Yes, it's been discussed many times before. All the corporations training LLMs have to have done a legal analysis and concluded that it's defensible. Even one of the white papers commissioned by the FSF ( "Copyright Implications of the Use of Code Repositories to Train a Machine Learning Model" at https://www.fsf.org/licensing/copilot/copyright-implications... ), concluded that using copyrighted data to train AI was plausibly legally defensible and outlined the potential argument. You will notice that the FSF has not rushed out to file copyright infringement suits even though they probably have more reason to oppose LLMs trained on FOSS code than anyone else in the world.
The movie played on my screen but I may or may not have seen the results of the pixels flashing. As such, we can only state with certainty that the movie triggered the TV's LEDs relative to its statistical light properties.
> Does this even make sense? Are the copyright laws so bad that a statement like this would actually be in NVIDIA’s favor?
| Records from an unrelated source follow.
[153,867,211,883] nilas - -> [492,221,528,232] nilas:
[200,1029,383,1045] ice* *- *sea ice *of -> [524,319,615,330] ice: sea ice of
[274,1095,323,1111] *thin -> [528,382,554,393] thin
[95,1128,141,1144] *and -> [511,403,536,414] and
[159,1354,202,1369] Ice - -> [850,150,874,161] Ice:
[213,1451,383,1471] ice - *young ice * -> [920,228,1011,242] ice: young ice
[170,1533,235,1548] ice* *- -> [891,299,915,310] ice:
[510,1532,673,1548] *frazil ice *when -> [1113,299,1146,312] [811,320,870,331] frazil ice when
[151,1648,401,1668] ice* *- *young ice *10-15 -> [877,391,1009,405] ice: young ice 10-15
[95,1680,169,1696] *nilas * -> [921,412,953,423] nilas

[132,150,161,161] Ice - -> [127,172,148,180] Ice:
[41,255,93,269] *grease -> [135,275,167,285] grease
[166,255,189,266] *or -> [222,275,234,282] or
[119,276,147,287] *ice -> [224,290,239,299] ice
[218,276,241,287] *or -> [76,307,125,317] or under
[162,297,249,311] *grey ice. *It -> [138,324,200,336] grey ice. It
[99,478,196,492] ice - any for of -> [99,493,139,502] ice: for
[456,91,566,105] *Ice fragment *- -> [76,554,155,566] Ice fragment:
It makes some sense, yeah. There's also precedent, in google scanning massive amounts of books, but not reproducing them. Most of our current copyright laws deal with reproductions. That's a no-no. It gets murky on the rest. Nvda's argument here is that they're not reproducing the works, they're not providing the works for other people, they're "scanning the books and computing some statistics over the entire set". Kinda similar to Google. Kinda not.
I don't see how they get around "procuring them" from 3rd party dubious sources, but oh well. The only certain thing is that our current laws didn't cover this, and probably now it's too late.
Scanning books is literally reproducing them. Copying books from Anna's Archive is also literally reproducing them. The idea that it is only copyright infringement if you engage in further reproduction is just wrong.
As a consumer you are unlikely to be targeted for such "end-user" infringement, but that doesn't mean it's not infringement.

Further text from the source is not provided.